═══ RECORDS FOR THIS TASK ═══

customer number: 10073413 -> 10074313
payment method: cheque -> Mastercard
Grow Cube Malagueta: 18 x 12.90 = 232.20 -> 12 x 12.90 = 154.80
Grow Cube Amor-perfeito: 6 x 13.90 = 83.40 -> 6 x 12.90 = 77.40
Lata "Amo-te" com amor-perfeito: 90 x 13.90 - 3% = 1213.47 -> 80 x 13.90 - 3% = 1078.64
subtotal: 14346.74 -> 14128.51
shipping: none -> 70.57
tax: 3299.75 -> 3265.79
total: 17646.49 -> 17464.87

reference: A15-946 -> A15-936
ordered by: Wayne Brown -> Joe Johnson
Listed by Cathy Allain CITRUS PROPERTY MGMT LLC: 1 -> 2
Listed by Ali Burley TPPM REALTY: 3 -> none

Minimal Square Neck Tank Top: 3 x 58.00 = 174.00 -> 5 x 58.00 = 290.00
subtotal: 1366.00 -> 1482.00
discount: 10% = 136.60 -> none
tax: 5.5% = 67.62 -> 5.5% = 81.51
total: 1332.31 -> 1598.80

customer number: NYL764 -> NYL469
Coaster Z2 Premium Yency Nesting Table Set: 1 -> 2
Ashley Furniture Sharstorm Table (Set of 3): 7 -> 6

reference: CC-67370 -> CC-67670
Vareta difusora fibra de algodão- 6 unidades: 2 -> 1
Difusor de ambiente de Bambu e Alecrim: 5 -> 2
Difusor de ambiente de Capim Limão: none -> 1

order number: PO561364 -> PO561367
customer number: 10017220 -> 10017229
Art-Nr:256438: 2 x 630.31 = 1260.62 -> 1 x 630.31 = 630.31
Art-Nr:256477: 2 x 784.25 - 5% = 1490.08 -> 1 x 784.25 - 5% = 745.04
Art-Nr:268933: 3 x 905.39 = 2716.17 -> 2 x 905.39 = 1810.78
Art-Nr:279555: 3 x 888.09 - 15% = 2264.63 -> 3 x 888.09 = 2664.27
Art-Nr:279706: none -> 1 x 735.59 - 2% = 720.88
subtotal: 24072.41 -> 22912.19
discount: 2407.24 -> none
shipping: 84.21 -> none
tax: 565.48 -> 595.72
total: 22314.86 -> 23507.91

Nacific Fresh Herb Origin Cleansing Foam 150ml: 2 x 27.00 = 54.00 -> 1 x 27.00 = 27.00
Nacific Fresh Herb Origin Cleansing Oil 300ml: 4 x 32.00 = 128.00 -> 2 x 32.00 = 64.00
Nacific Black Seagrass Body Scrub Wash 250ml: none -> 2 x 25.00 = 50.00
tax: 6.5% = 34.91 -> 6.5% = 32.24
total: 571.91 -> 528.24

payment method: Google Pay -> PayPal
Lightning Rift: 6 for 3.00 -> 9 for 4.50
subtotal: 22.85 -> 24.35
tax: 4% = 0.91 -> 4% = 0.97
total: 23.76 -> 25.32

═══

> EXERCISE DETAILS:
Go through the listing above and write out exactly the lines starting with the one holding "payment method: cheque -> Mastercard" and running through the one holding "Vareta difusora fibra", ends included, and no others.

> EXPECTED OUTPUT:
payment method: cheque -> Mastercard
Grow Cube Malagueta: 18 x 12.90 = 232.20 -> 12 x 12.90 = 154.80
Grow Cube Amor-perfeito: 6 x 13.90 = 83.40 -> 6 x 12.90 = 77.40
Lata "Amo-te" com amor-perfeito: 90 x 13.90 - 3% = 1213.47 -> 80 x 13.90 - 3% = 1078.64
subtotal: 14346.74 -> 14128.51
shipping: none -> 70.57
tax: 3299.75 -> 3265.79
total: 17646.49 -> 17464.87

reference: A15-946 -> A15-936
ordered by: Wayne Brown -> Joe Johnson
Listed by Cathy Allain CITRUS PROPERTY MGMT LLC: 1 -> 2
Listed by Ali Burley TPPM REALTY: 3 -> none

Minimal Square Neck Tank Top: 3 x 58.00 = 174.00 -> 5 x 58.00 = 290.00
subtotal: 1366.00 -> 1482.00
discount: 10% = 136.60 -> none
tax: 5.5% = 67.62 -> 5.5% = 81.51
total: 1332.31 -> 1598.80

customer number: NYL764 -> NYL469
Coaster Z2 Premium Yency Nesting Table Set: 1 -> 2
Ashley Furniture Sharstorm Table (Set of 3): 7 -> 6

reference: CC-67370 -> CC-67670
Vareta difusora fibra de algodão- 6 unidades: 2 -> 1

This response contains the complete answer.